_TASK INSTRUCTIONS:_
Please give back, exactly as written, only the line containing "Gold Angel Wing" and every line after it until the data below ends.

Modification records:
□ □ □

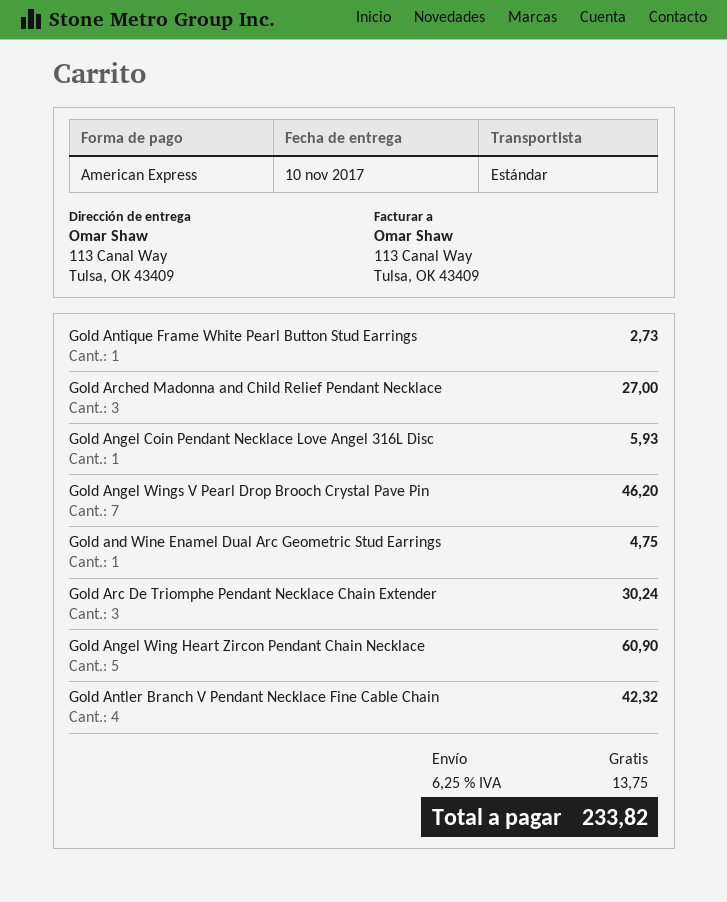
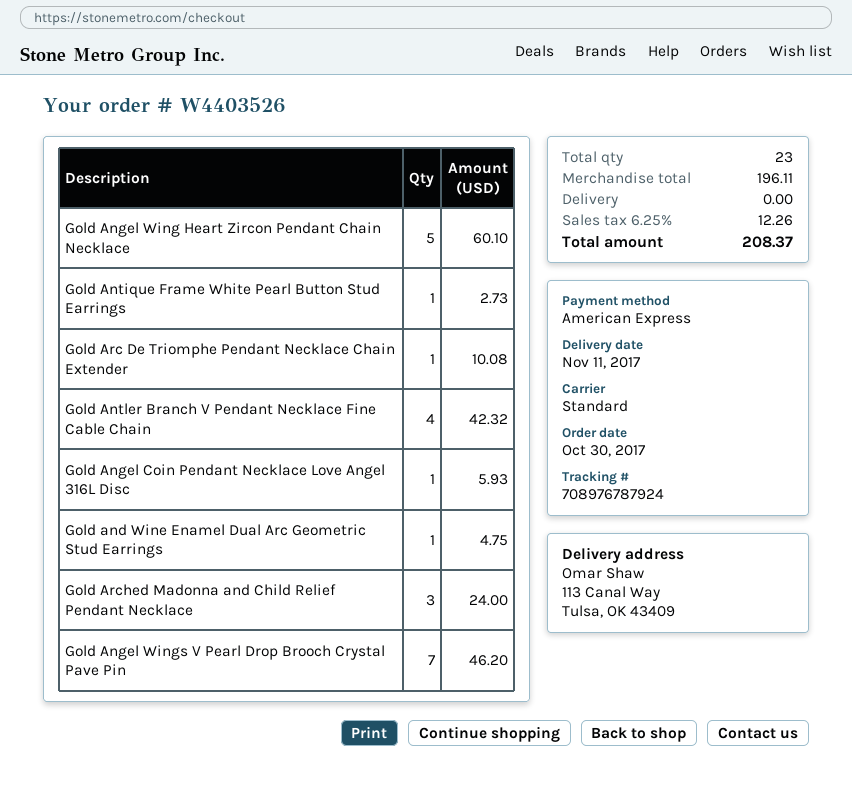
delivery date: 2017-11-10 -> 2017-11-11
Gold Arched Madonna and Child Relief Pendant Necklace: 3 for 27.00 -> 3 for 24.00
Gold Arc De Triomphe Pendant Necklace Chain Extender: 3 for 30.24 -> 1 for 10.08
Gold Angel Wing Heart Zircon Pendant Chain Necklace: 5 for 60.90 -> 5 for 60.10
tax: 6.25% = 13.75 -> 6.25% = 12.26
total: 233.82 -> 208.37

□ □ □

_EXERCISE RESULT:_
Gold Angel Wing Heart Zircon Pendant Chain Necklace: 5 for 60.90 -> 5 for 60.10
tax: 6.25% = 13.75 -> 6.25% = 12.26
total: 233.82 -> 208.37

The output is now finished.